YOUR INSTRUCTIONS
Don't include any picture when you restate the data word for word.

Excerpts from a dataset
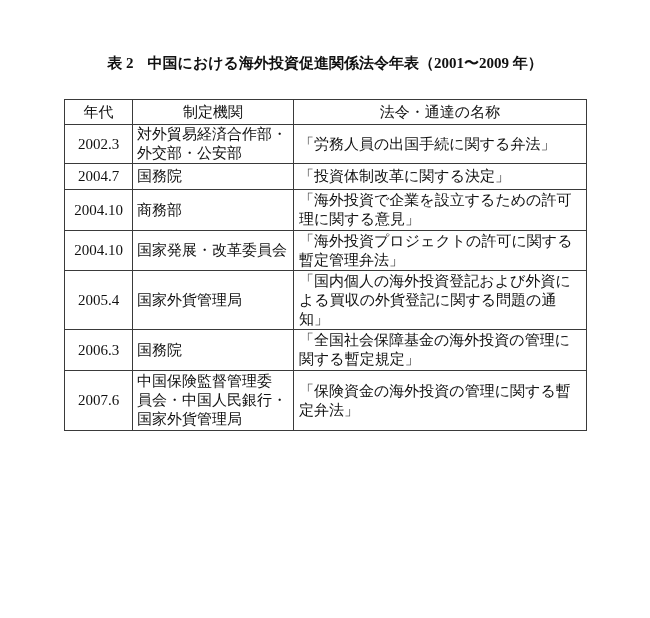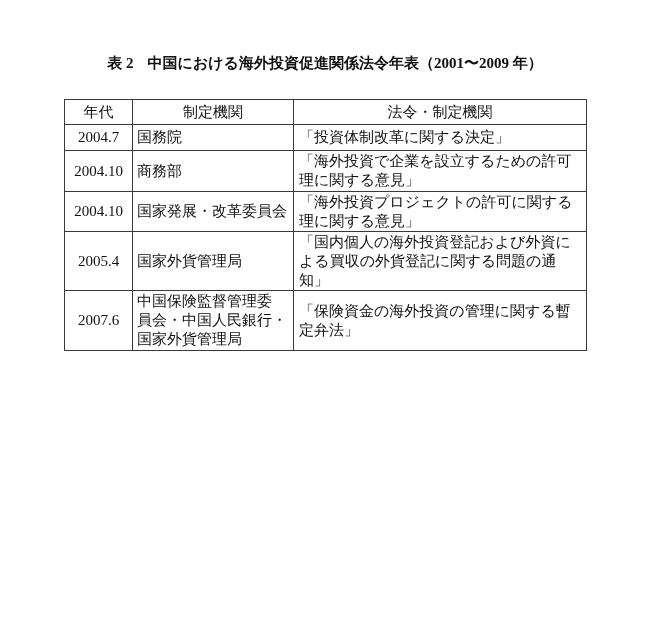--- a/index.html
+++ b/index.html
@@ -80,47 +80,59 @@
   <table>
     <colgroup>
       <col class="c1">
         <col class="c2">
         <col class="c3">
     </colgroup>
     <thead>
       <tr style="height:25px">
         <th>年代</th>
         <th>制定機関</th>
-        <th>法令・制定機関</th>
+        <th>法令・通達の名称</th>
       </tr>
     </thead>
     <tbody>
+      <tr style="height:39px">
+        <td class="year">2002.3</td>
+        <td class="agency">対外貿易経済合作部・
+外交部・公安部</td>
+        <td class="name">「労務人員の出国手続に関する弁法」</td>
+      </tr>
       <tr style="height:26px">
         <td class="year">2004.7</td>
         <td class="agency">国務院</td>
         <td class="name">「投資体制改革に関する決定」</td>
       </tr>
       <tr style="height:41px">
         <td class="year">2004.10</td>
         <td class="agency">商務部</td>
         <td class="name">「海外投資で企業を設立するための許可
 理に関する意見」</td>
       </tr>
       <tr style="height:40px">
         <td class="year">2004.10</td>
         <td class="agency">国家発展・改革委員会</td>
         <td class="name">「海外投資プロジェクトの許可に関する
-理に関する意見」</td>
+暫定管理弁法」</td>
       </tr>
       <tr style="height:59px">
         <td class="year">2005.4</td>
         <td class="agency">国家外貨管理局</td>
         <td class="name">「国内個人の海外投資登記および外資に
 よる買収の外貨登記に関する問題の通
 知」</td>
+      </tr>
+      <tr style="height:41px">
+        <td class="year">2006.3</td>
+        <td class="agency">国務院</td>
+        <td class="name">「全国社会保障基金の海外投資の管理に
+関する暫定規定」</td>
       </tr>
       <tr style="height:60px">
         <td class="year">2007.6</td>
         <td class="agency">中国保険監督管理委
 員会・中国人民銀行・
 国家外貨管理局</td>
         <td class="name">「保険資金の海外投資の管理に関する暫
 定弁法」</td>
       </tr>
     </tbody>

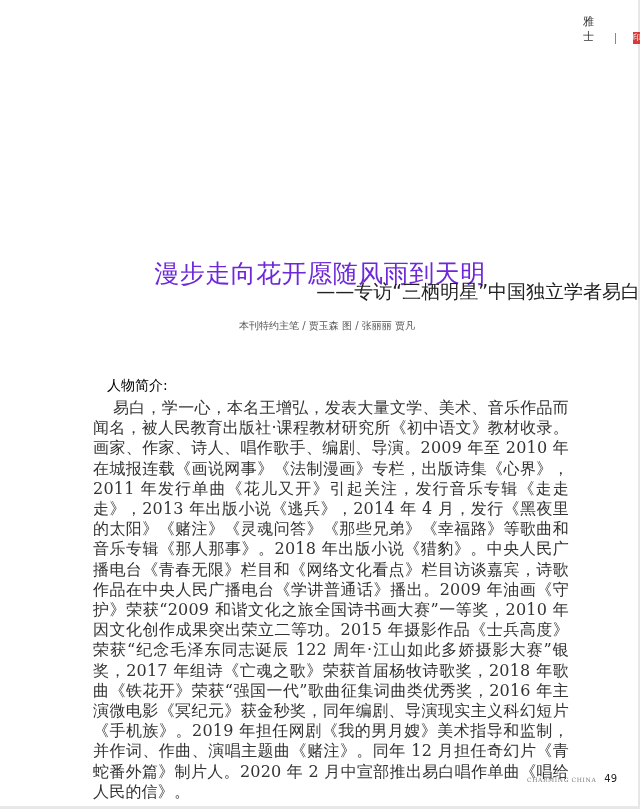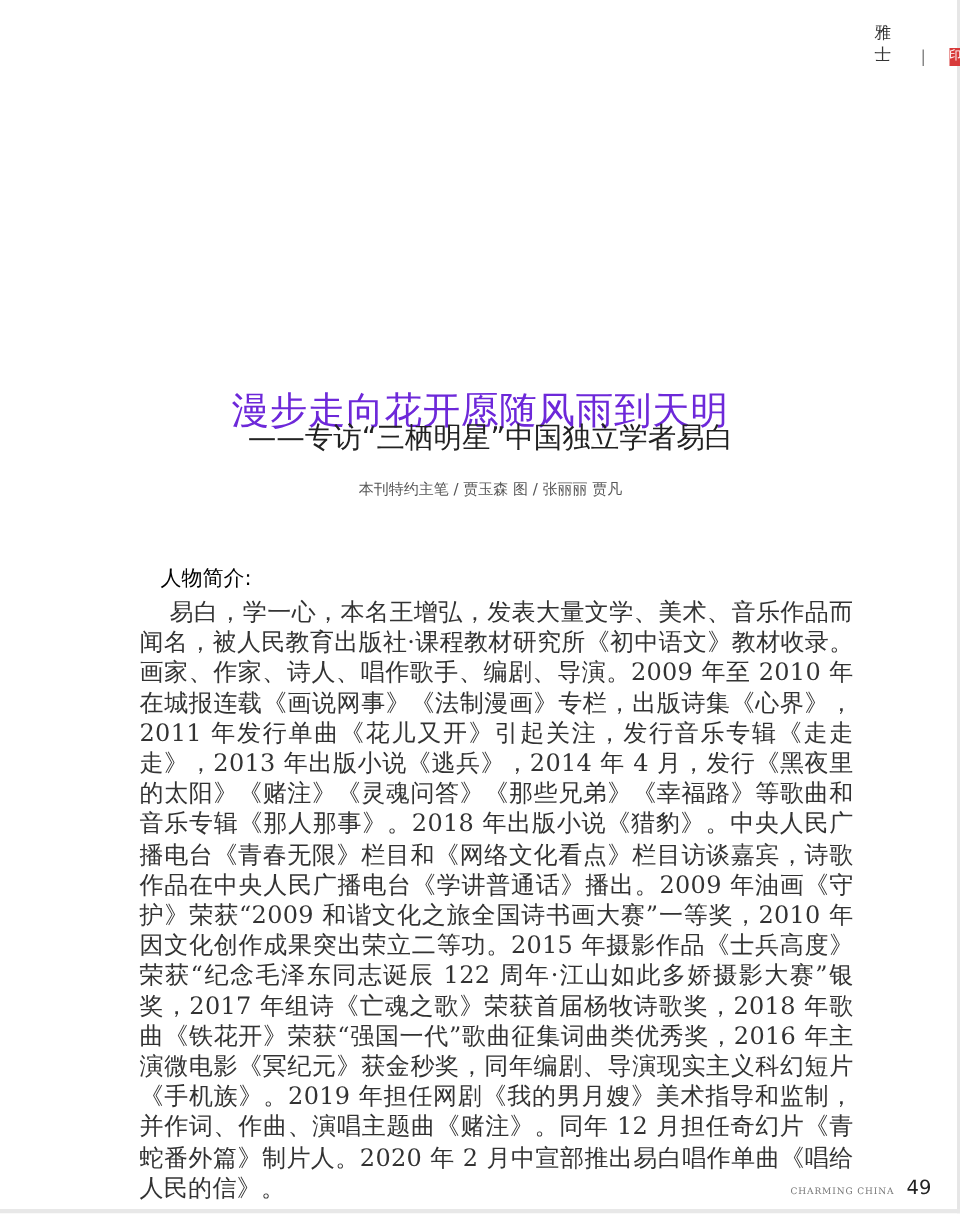--- a/index.html
+++ b/index.html
@@ -16,40 +16,40 @@
   .header-tag .sep { width:1px; height:11px; background:#888; margin:0 1px; }
   .header-tag .seal {
     width:12px; height:12px; background:#d83a3a; color:#fff; font-size:8px;
     display:flex; align-items:center; justify-content:center; line-height:1;
   }
   .title {
     position:absolute; top:240px; left:0; width:640px; text-align:center;
     font-size:25px; color:#6d28d9; letter-spacing:0.5px; font-weight:normal;
   }
   .subtitle {
-    position:absolute; top:279px; left:0; width:640px; text-align:center;
+    position:absolute; top:279px; left:0; width:640px; text-align:right;
     font-size:19px; color:#222; padding-left:14px; box-sizing:border-box;
   }
   .byline {
     position:absolute; top:319px; left:0; width:640px; text-align:center;
     font-size:10px; color:#555; padding-left:14px; box-sizing:border-box;
   }
   .section-heading {
     position:absolute; top:377px; left:107px; font-size:14px; color:#000000;
   }
   .bio {
     position:absolute; top:398px; left:93px; width:476px;
     font-family:"DejaVu Serif", serif; font-size:16px; line-height:20.2px; color:#333;
     text-align:justify; text-indent:20px; letter-spacing:0.2px;
   }
   .footer {
     position:absolute; top:773px; left:527px; display:flex; align-items:baseline; gap:8px;
   }
   .footer .mag { font-family:"DejaVu Serif", serif; font-size:6px; color:#777; letter-spacing:0.6px; }
-  .footer .num { font-size:13px; color:#222;margin-top:12px; }
+  .footer .num { font-size:10px; color:#222; }
 </style>
 </head>
 <body>
 
 <div class="page-edge-right"></div>
 <div class="page-edge-bottom"></div>
 
 <div class="header-tag">
   <span>雅士</span>
   <span class="sep"></span>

COMPLETED TASK
--- a/index.html
+++ b/index.html
@@ -80,47 +80,59 @@
   <table>
     <colgroup>
       <col class="c1">
         <col class="c2">
         <col class="c3">
     </colgroup>
     <thead>
       <tr style="height:25px">
         <th>年代</th>
         <th>制定機関</th>
-        <th>法令・制定機関</th>
+        <th>法令・通達の名称</th>
       </tr>
     </thead>
     <tbody>
+      <tr style="height:39px">
+        <td class="year">2002.3</td>
+        <td class="agency">対外貿易経済合作部・
+外交部・公安部</td>
+        <td class="name">「労務人員の出国手続に関する弁法」</td>
+      </tr>
       <tr style="height:26px">
         <td class="year">2004.7</td>
         <td class="agency">国務院</td>
         <td class="name">「投資体制改革に関する決定」</td>
       </tr>
       <tr style="height:41px">
         <td class="year">2004.10</td>
         <td class="agency">商務部</td>
         <td class="name">「海外投資で企業を設立するための許可
 理に関する意見」</td>
       </tr>
       <tr style="height:40px">
         <td class="year">2004.10</td>
         <td class="agency">国家発展・改革委員会</td>
         <td class="name">「海外投資プロジェクトの許可に関する
-理に関する意見」</td>
+暫定管理弁法」</td>
       </tr>
       <tr style="height:59px">
         <td class="year">2005.4</td>
         <td class="agency">国家外貨管理局</td>
         <td class="name">「国内個人の海外投資登記および外資に
 よる買収の外貨登記に関する問題の通
 知」</td>
+      </tr>
+      <tr style="height:41px">
+        <td class="year">2006.3</td>
+        <td class="agency">国務院</td>
+        <td class="name">「全国社会保障基金の海外投資の管理に
+関する暫定規定」</td>
       </tr>
       <tr style="height:60px">
         <td class="year">2007.6</td>
         <td class="agency">中国保険監督管理委
 員会・中国人民銀行・
 国家外貨管理局</td>
         <td class="name">「保険資金の海外投資の管理に関する暫
 定弁法」</td>
       </tr>
     </tbody>

--- a/index.html
+++ b/index.html
@@ -16,40 +16,40 @@
   .header-tag .sep { width:1px; height:11px; background:#888; margin:0 1px; }
   .header-tag .seal {
     width:12px; height:12px; background:#d83a3a; color:#fff; font-size:8px;
     display:flex; align-items:center; justify-content:center; line-height:1;
   }
   .title {
     position:absolute; top:240px; left:0; width:640px; text-align:center;
     font-size:25px; color:#6d28d9; letter-spacing:0.5px; font-weight:normal;
   }
   .subtitle {
-    position:absolute; top:279px; left:0; width:640px; text-align:center;
+    position:absolute; top:279px; left:0; width:640px; text-align:right;
     font-size:19px; color:#222; padding-left:14px; box-sizing:border-box;
   }
   .byline {
     position:absolute; top:319px; left:0; width:640px; text-align:center;
     font-size:10px; color:#555; padding-left:14px; box-sizing:border-box;
   }
   .section-heading {
     position:absolute; top:377px; left:107px; font-size:14px; color:#000000;
   }
   .bio {
     position:absolute; top:398px; left:93px; width:476px;
     font-family:"DejaVu Serif", serif; font-size:16px; line-height:20.2px; color:#333;
     text-align:justify; text-indent:20px; letter-spacing:0.2px;
   }
   .footer {
     position:absolute; top:773px; left:527px; display:flex; align-items:baseline; gap:8px;
   }
   .footer .mag { font-family:"DejaVu Serif", serif; font-size:6px; color:#777; letter-spacing:0.6px; }
-  .footer .num { font-size:13px; color:#222;margin-top:12px; }
+  .footer .num { font-size:10px; color:#222; }
 </style>
 </head>
 <body>
 
 <div class="page-edge-right"></div>
 <div class="page-edge-bottom"></div>
 
 <div class="header-tag">
   <span>雅士</span>
   <span class="sep"></span>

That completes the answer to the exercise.